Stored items
-- Opening Marker --
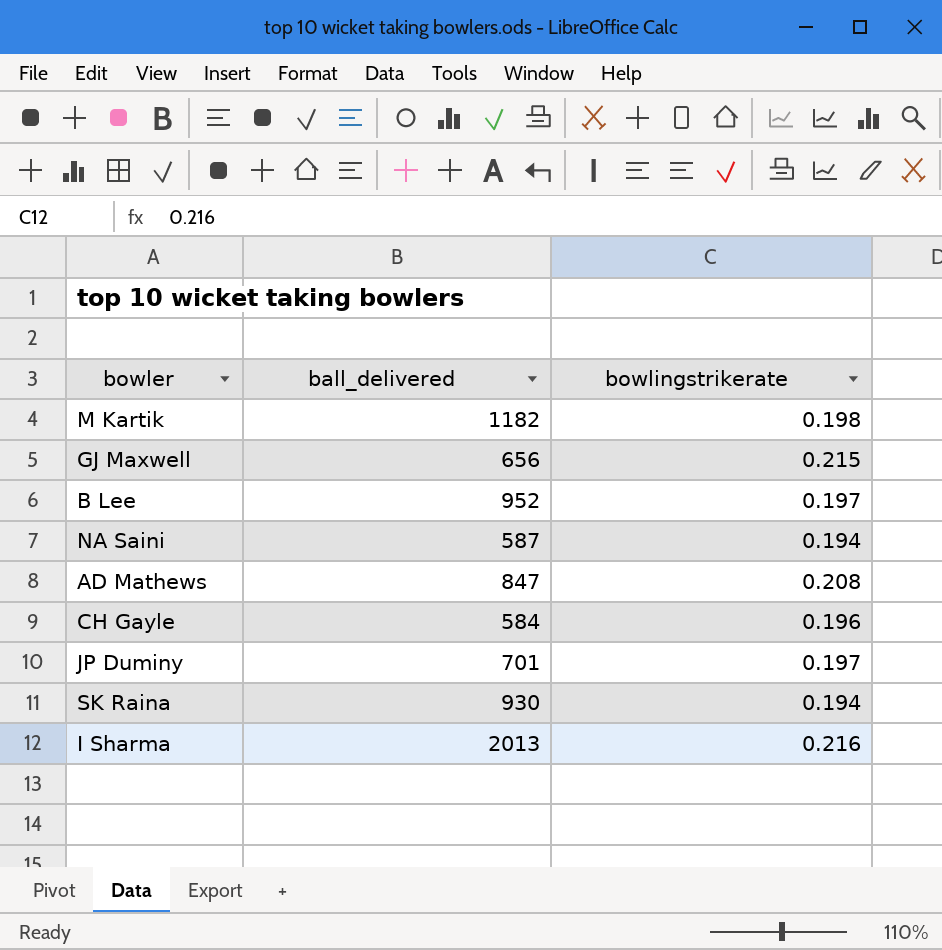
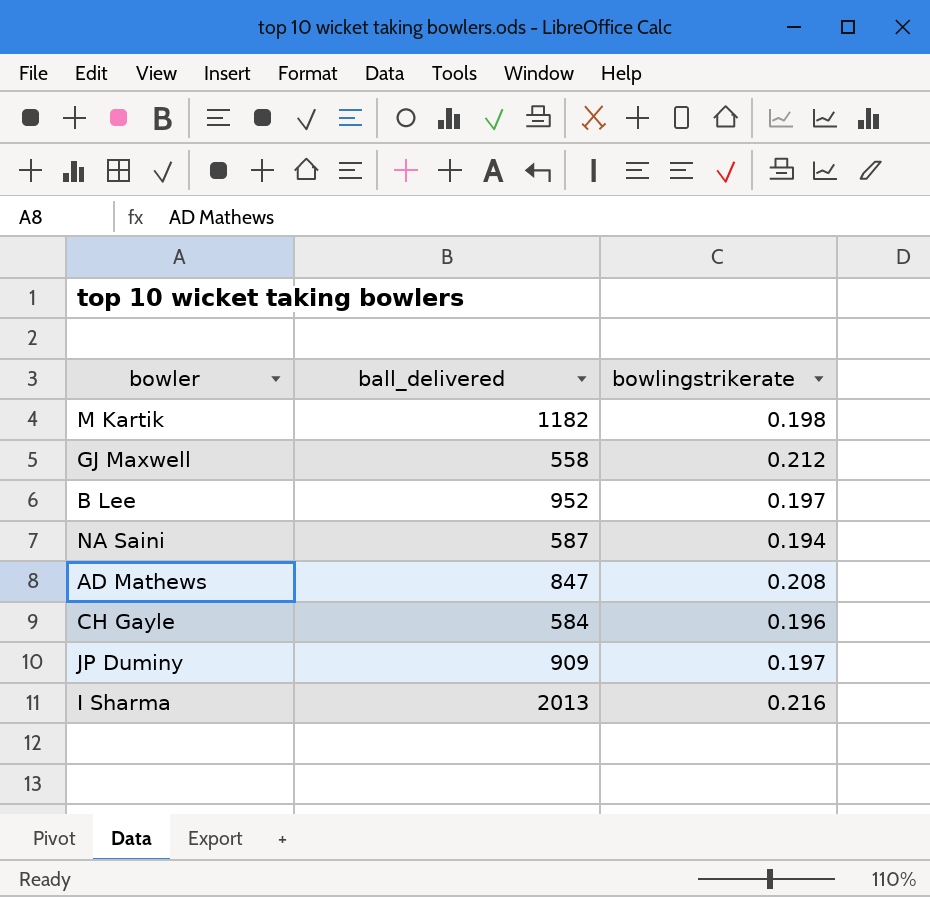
row SK Raina: 930 | 0.194 -> none
GJ Maxwell | ball_delivered: 656 -> 558
GJ Maxwell | bowlingstrikerate: 0.215 -> 0.212
JP Duminy | ball_delivered: 701 -> 909

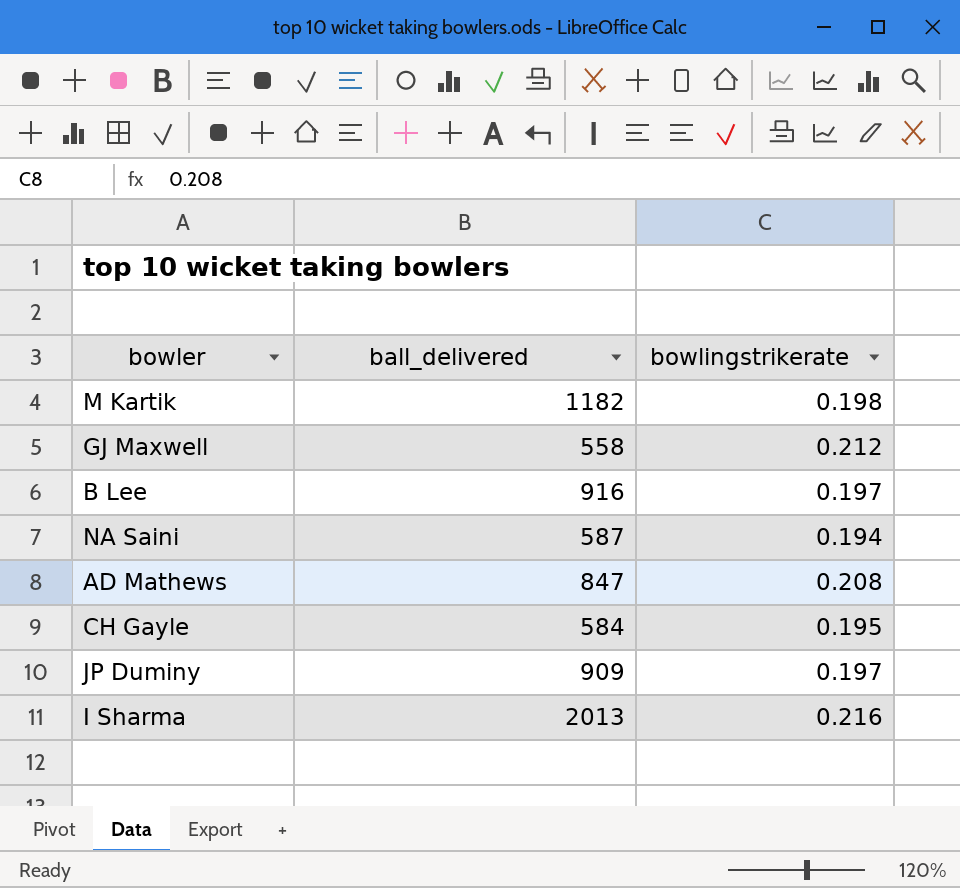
B Lee | ball_delivered: 952 -> 916
CH Gayle | bowlingstrikerate: 0.196 -> 0.195

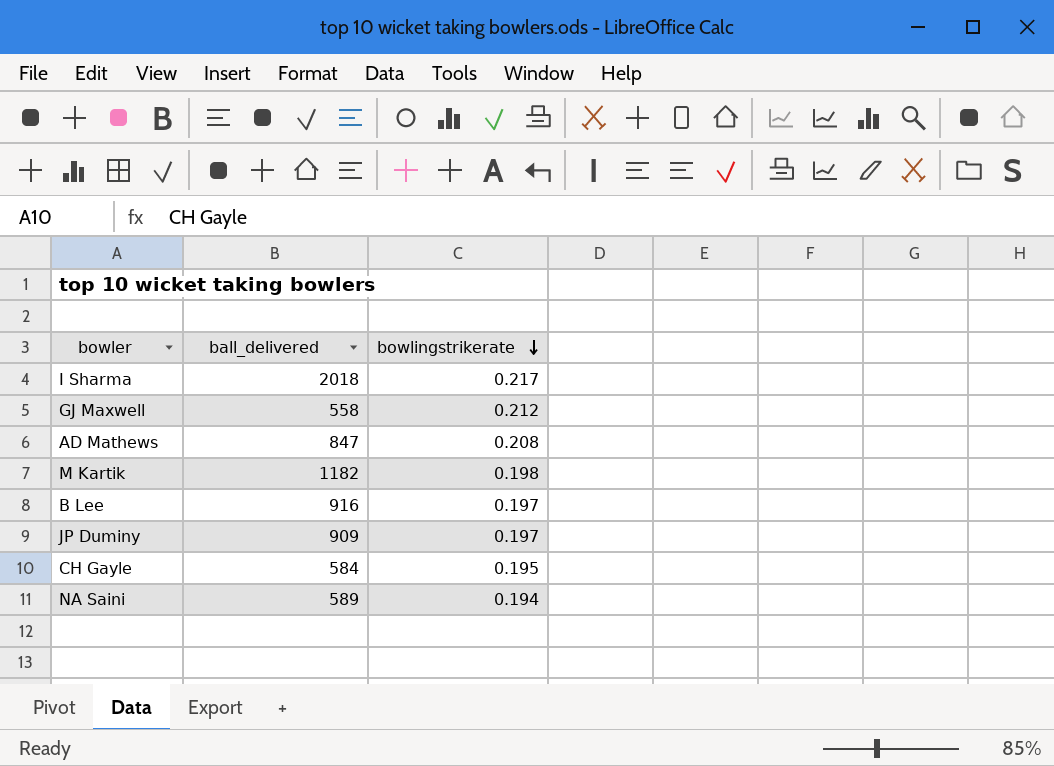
row order: none -> bowlingstrikerate descending
I Sharma | ball_delivered: 2013 -> 2018
I Sharma | bowlingstrikerate: 0.216 -> 0.217
NA Saini | ball_delivered: 587 -> 589

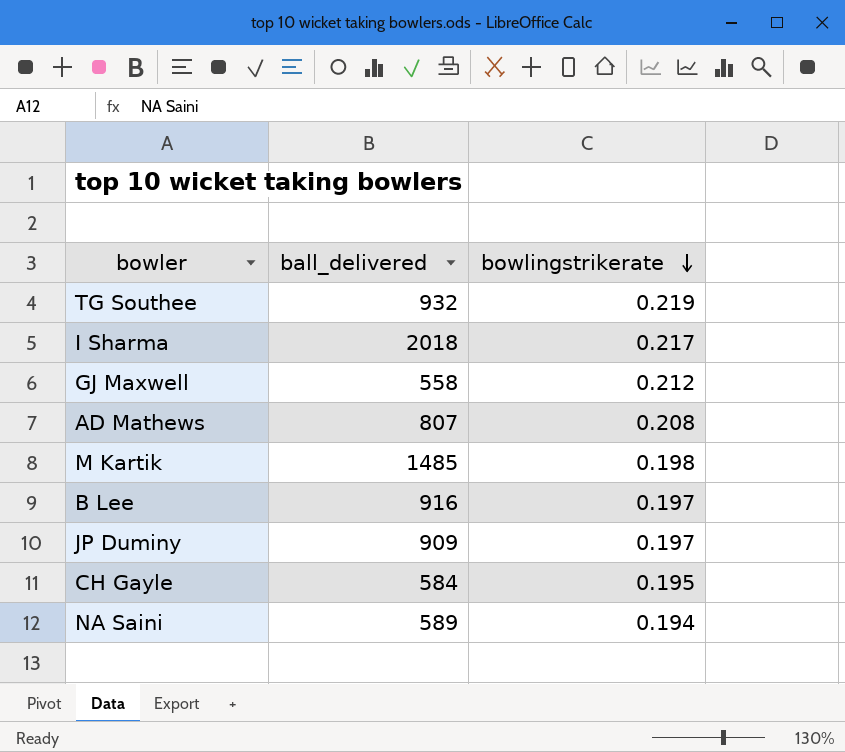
row TG Southee: none -> 932 | 0.219
AD Mathews | ball_delivered: 847 -> 807
M Kartik | ball_delivered: 1182 -> 1485

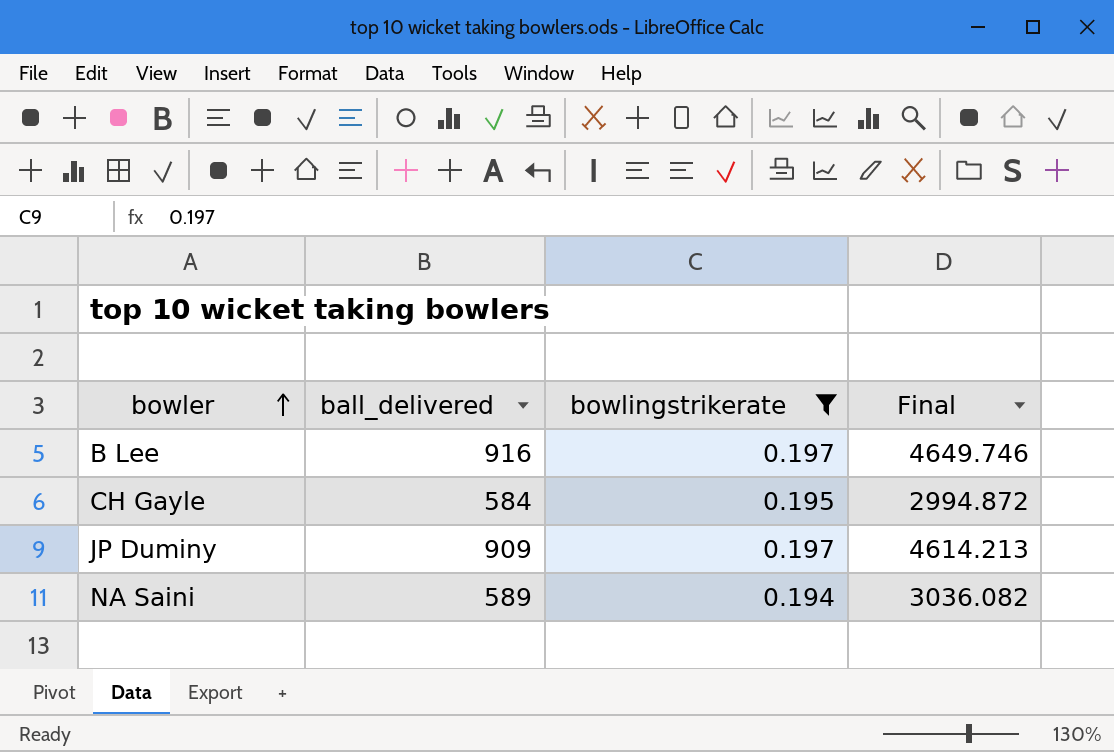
filter: none -> bowlingstrikerate <= 0.197
row order: bowlingstrikerate descending -> bowler ascending
column Final | formula: none -> [ball_delivered] / [bowlingstrikerate]

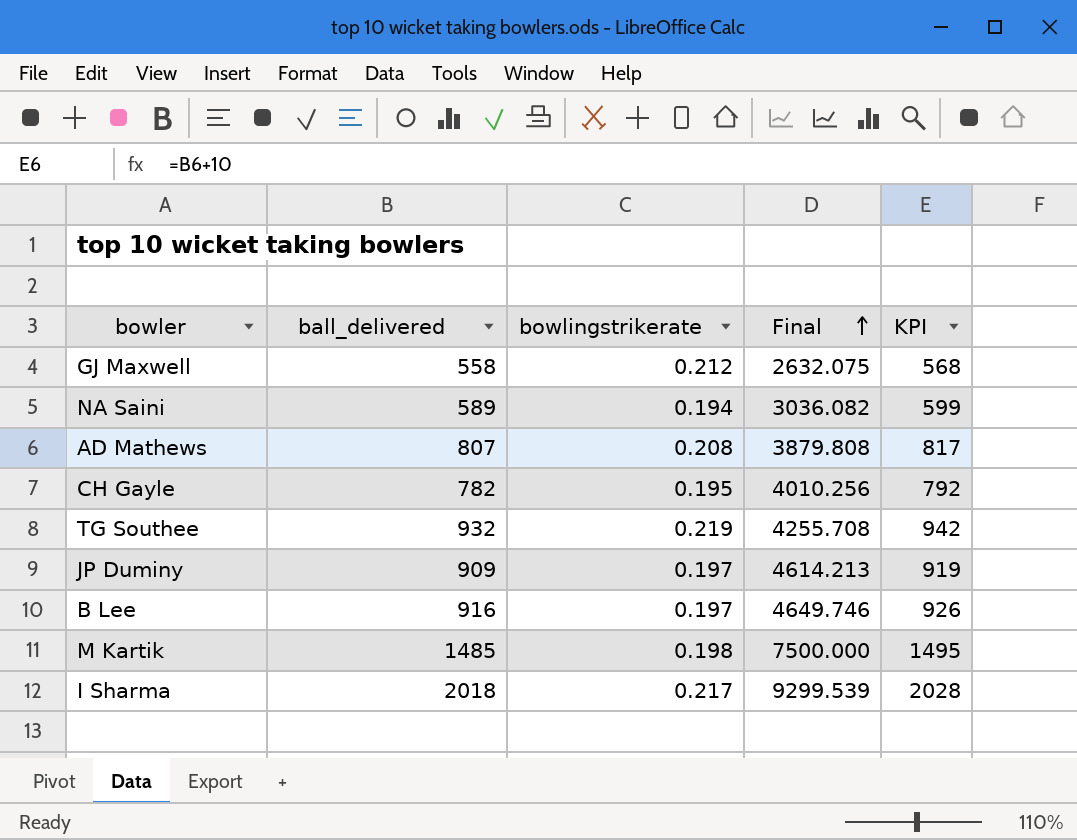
filter: bowlingstrikerate <= 0.197 -> none
row order: bowler ascending -> Final ascending
column KPI | formula: none -> [ball_delivered] + 10
CH Gayle | ball_delivered: 584 -> 782
CH Gayle | Final: 2994.872 -> 4010.256

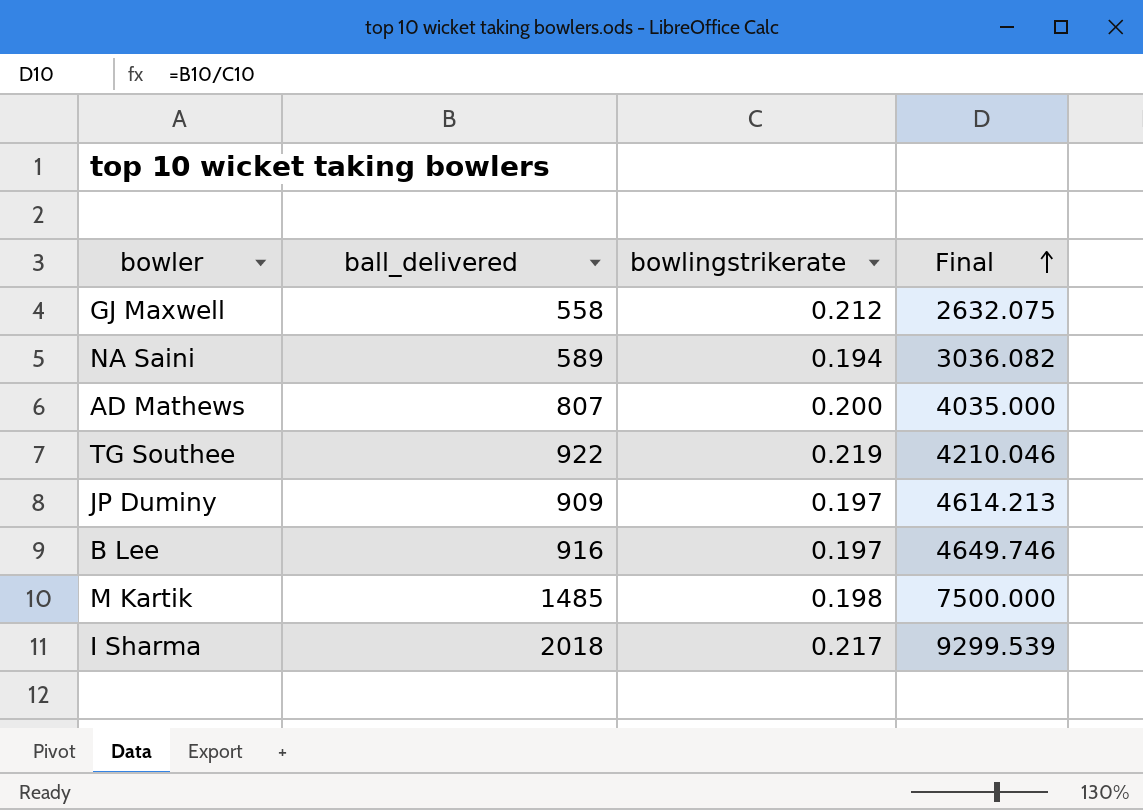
column KPI | formula: [ball_delivered] + 10 -> none
row CH Gayle: 782 | 0.195 | 4010.256 | 792 -> none
AD Mathews | bowlingstrikerate: 0.208 -> 0.200
AD Mathews | Final: 3879.808 -> 4035.000
TG Southee | ball_delivered: 932 -> 922
TG Southee | Final: 4255.708 -> 4210.046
-- Closing Marker --
**Directions**
Every line above from the one with "JP Duminy | ball_delivered: 701 -> 909" down to the one with "NA Saini | ball_delivered: 587 -> 589" must be written out exactly, and no picture may appear.

**Problem solution**
JP Duminy | ball_delivered: 701 -> 909

B Lee | ball_delivered: 952 -> 916
CH Gayle | bowlingstrikerate: 0.196 -> 0.195

row order: none -> bowlingstrikerate descending
I Sharma | ball_delivered: 2013 -> 2018
I Sharma | bowlingstrikerate: 0.216 -> 0.217
NA Saini | ball_delivered: 587 -> 589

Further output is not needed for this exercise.